Common mistakes when choosing a “castle and siege” game

This genre has a marketing problem: lots of trailers show walls, few explain the real loop. A couple of misreads show up constantly.

  • Assuming more building options means better sieges: sometimes the combat system cannot exploit that complexity.
  • Ignoring pacing: a slow builder with occasional attacks can feel “empty” if you want constant tactical decisions.
  • Confusing raids with sieges: raids test perimeter; sieges test endurance, breach response, and resource strain.
  • Not checking control style: controller-friendly does not always mean “comfortable” for fast RTS defense micro.

If you are shopping on Steam, it is worth scanning update notes and recent discussions, because siege behavior, AI, and balance tend to be the parts that shift over time.
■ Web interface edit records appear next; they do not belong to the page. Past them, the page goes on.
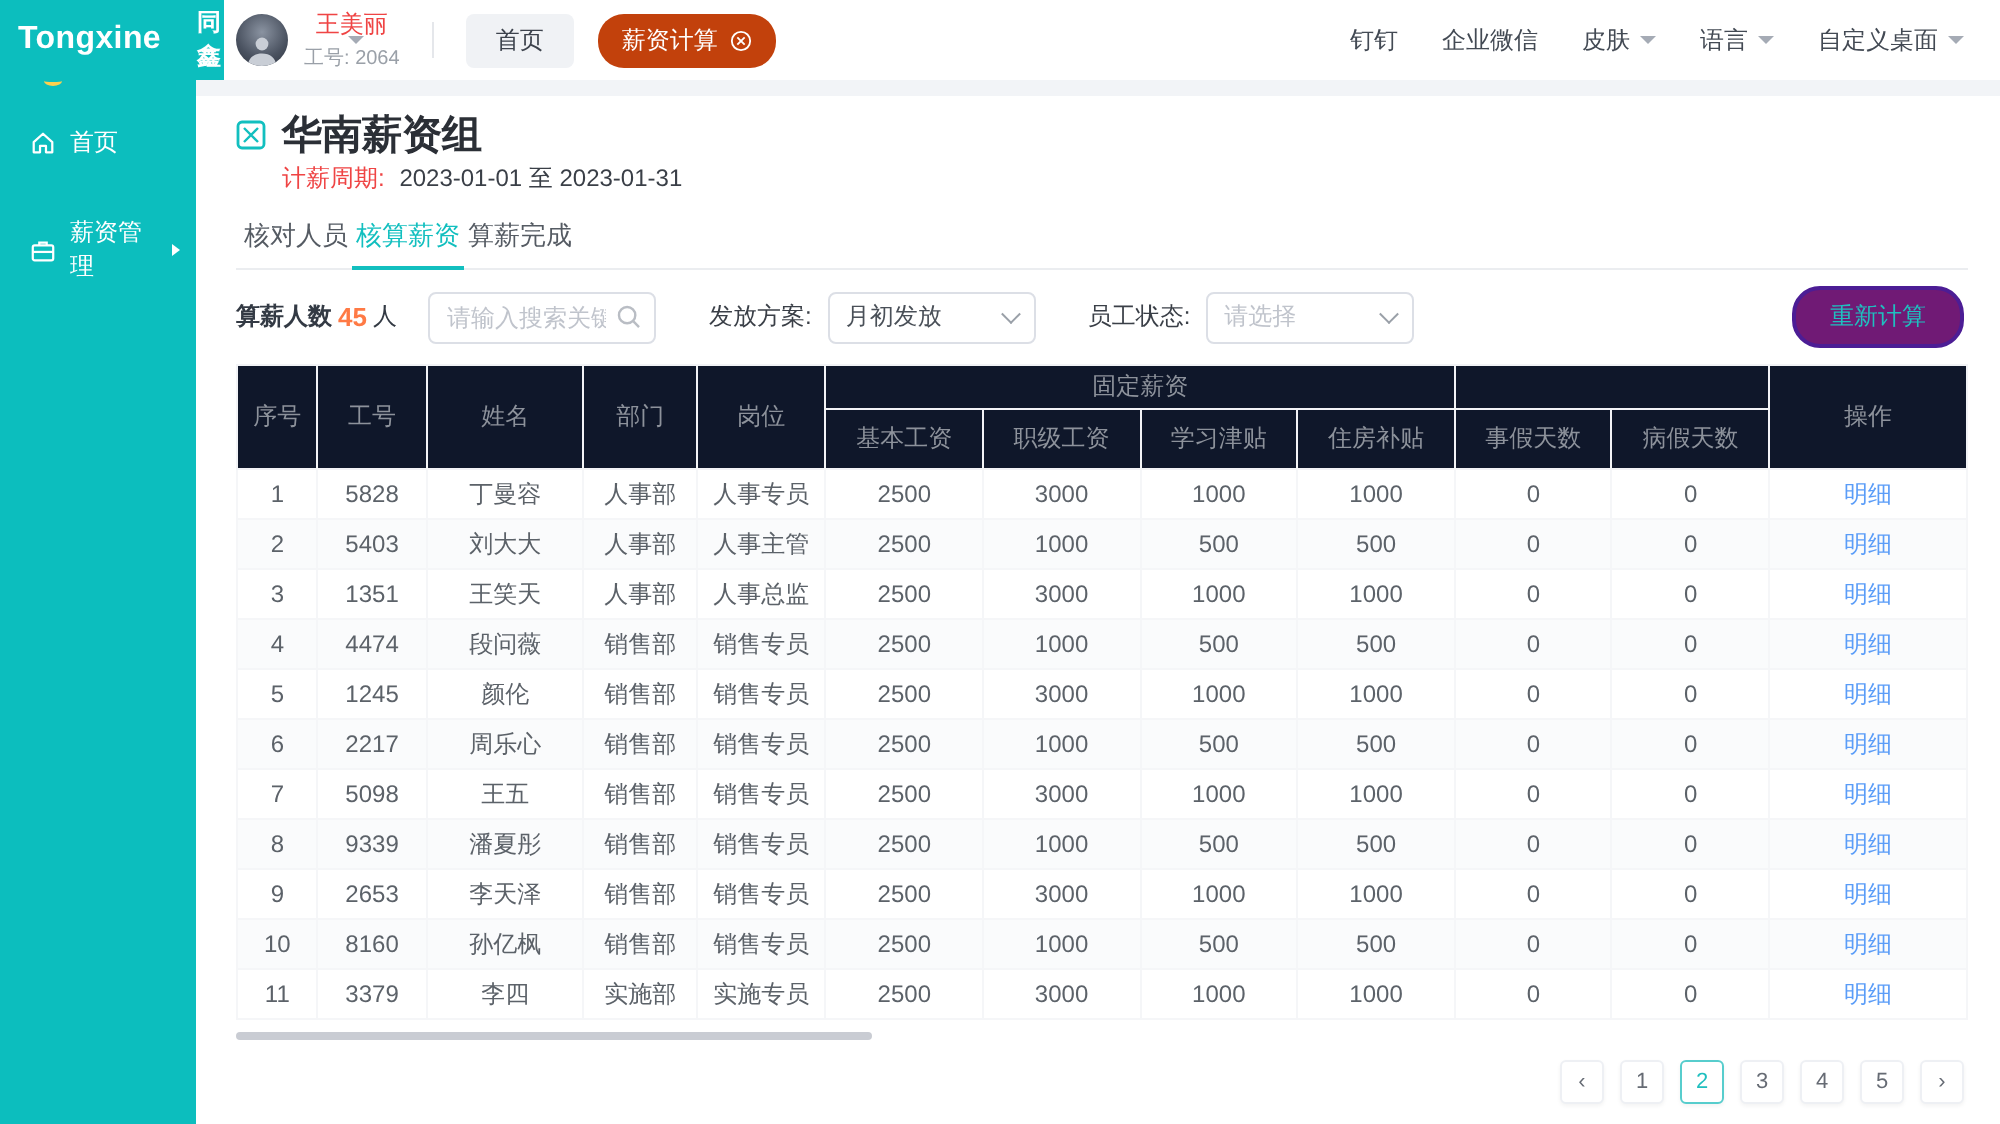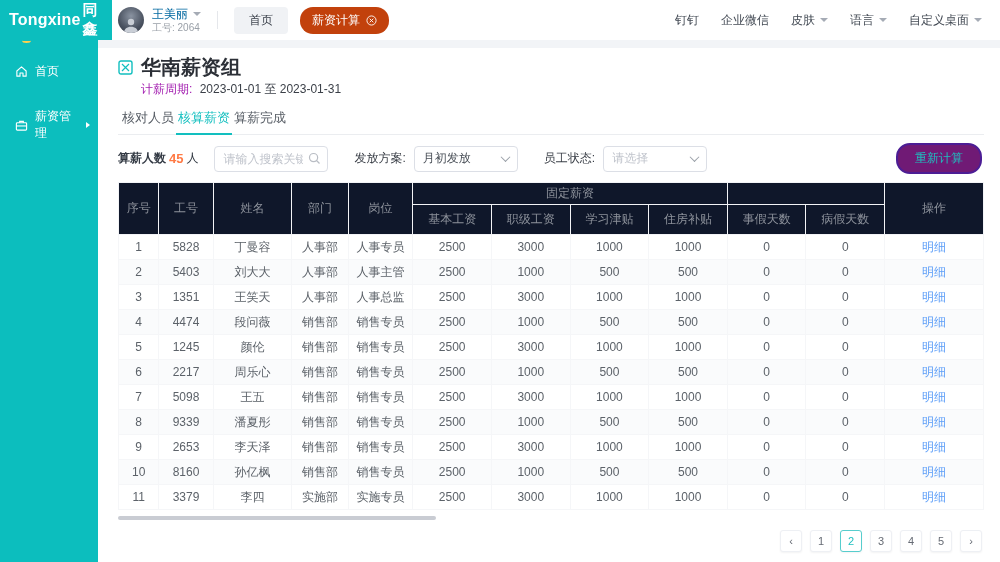"同鑫" .logo-cn { font-size: 15px -> 12px; margin-left: 2px -> 18px }
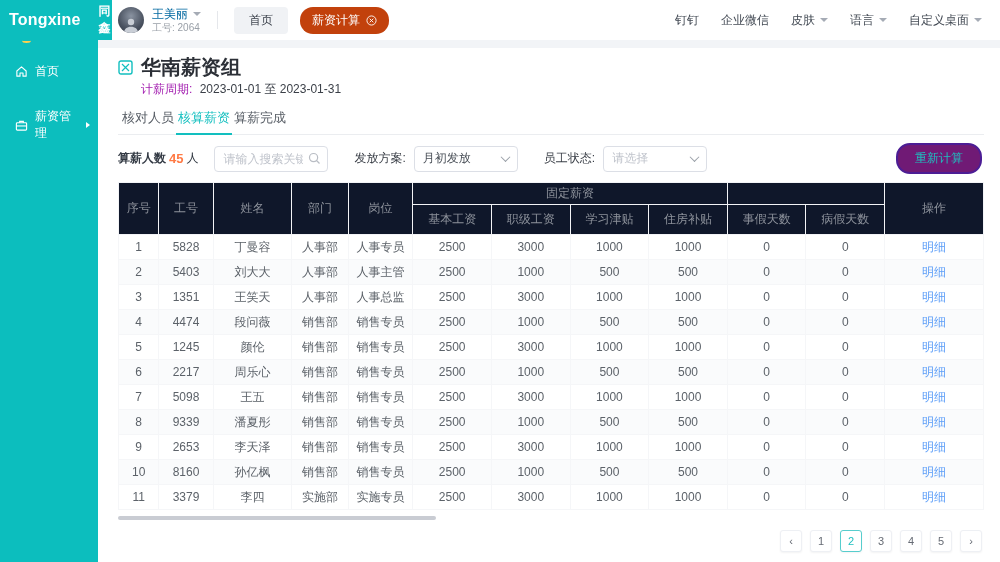"王美丽" .user-name-row { color: #0369a1 -> #ef4444; flex-direction: none -> column }
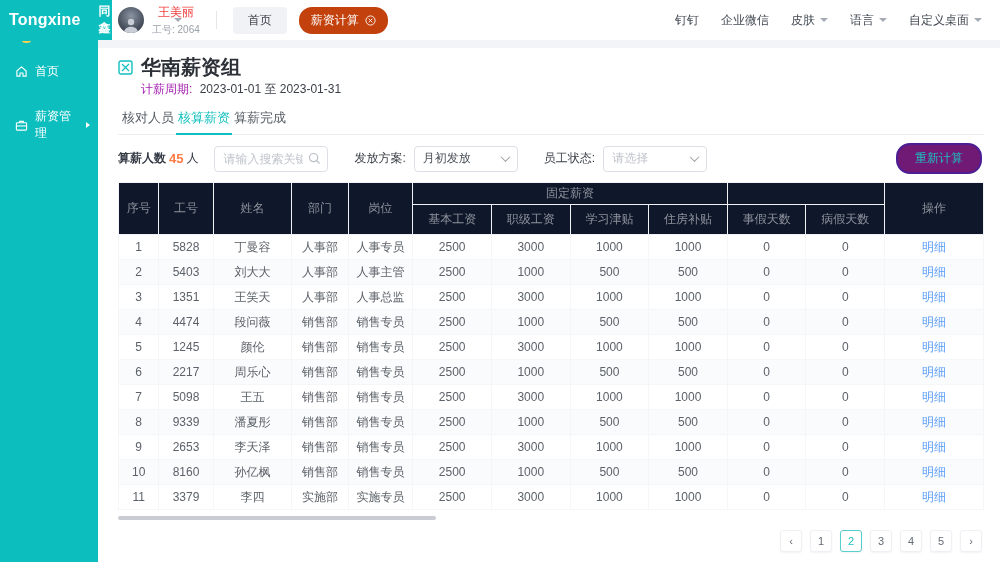"计薪周期:" .period-label { color: #a21caf -> #ef4444 }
Conclusion: how to pick your next siege game

If your main goal is a fortress-first experience, Stronghold remains a clean recommendation. If you want modern RTS sieges with strong onboarding, Age of Empires IV is easier to commit to. If you want scale and spectacle, Total War can scratch the itch, just go in knowing that siege quality varies by entry. For builder-first relaxation, Kingdoms and Castles stays friendly, while RimWorld and They Are Billions cover the “survive the pressure” side of the fantasy.

Two actionable next steps: pick your preferred siege style from the checklist above, then watch one full siege mission or match video before buying, not a montage. It is the fastest way to see whether building decisions actually matter in moment-to-moment play.

FAQ

What are the top games with castle building and sieges on Xbox?

Age of Empires IV is a strong fit if you want recognizable siege engines and clear counterplay, and RimWorld works well if you prefer base defense and emergent raids over classic RTS matches. Availability can change by region and store.

Which game has the deepest castle building system?

It depends on whether you mean “place lots of modules” or “layout affects combat.” Stronghold leans into fortress design, while RimWorld offers deep base engineering through systems, even if it is not medieval.

Are there good castle siege games that are not RTS?

Yes, but sieges show up differently. RimWorld plays like a colony sim where attacks evolve over time, and Kingdoms and Castles is closer to a city-builder with defensive planning rather than match-based competition.

What should I look for if I want realistic siege tactics?

Look for multiple breach tools, morale or supply pressure, and map features that create real approaches. Large-scale titles like Total War often sell that feeling, though “realistic” still varies by entry and AI quality.

Do these games support co-op or multiplayer sieges?

Age of Empires IV supports multiplayer, including team play where coordinated pushes and defenses feel very “siege-like.” Stronghold and Total War options vary by version and mode, so it is worth checking the specific store page.

Why do sieges feel unfair in some games?

Common causes include hard-to-read pathing, AI targeting quirks, or economy snowballing where the attacker already “won” before the first shot. When reviews complain about sieges, those are usually the underlying reasons.

What is a beginner-friendly choice if I mostly like building?

Kingdoms and Castles is often easier to settle into because the city-building loop stays calm, and the attacks teach defense basics without demanding high-speed micromanagement.

If you are trying to decide between two games that both look like “castle + siege,” tell me your platform and whether you want slow planning or fast RTS pressure, and I can narrow it to one or two that match your tolerance for complexity.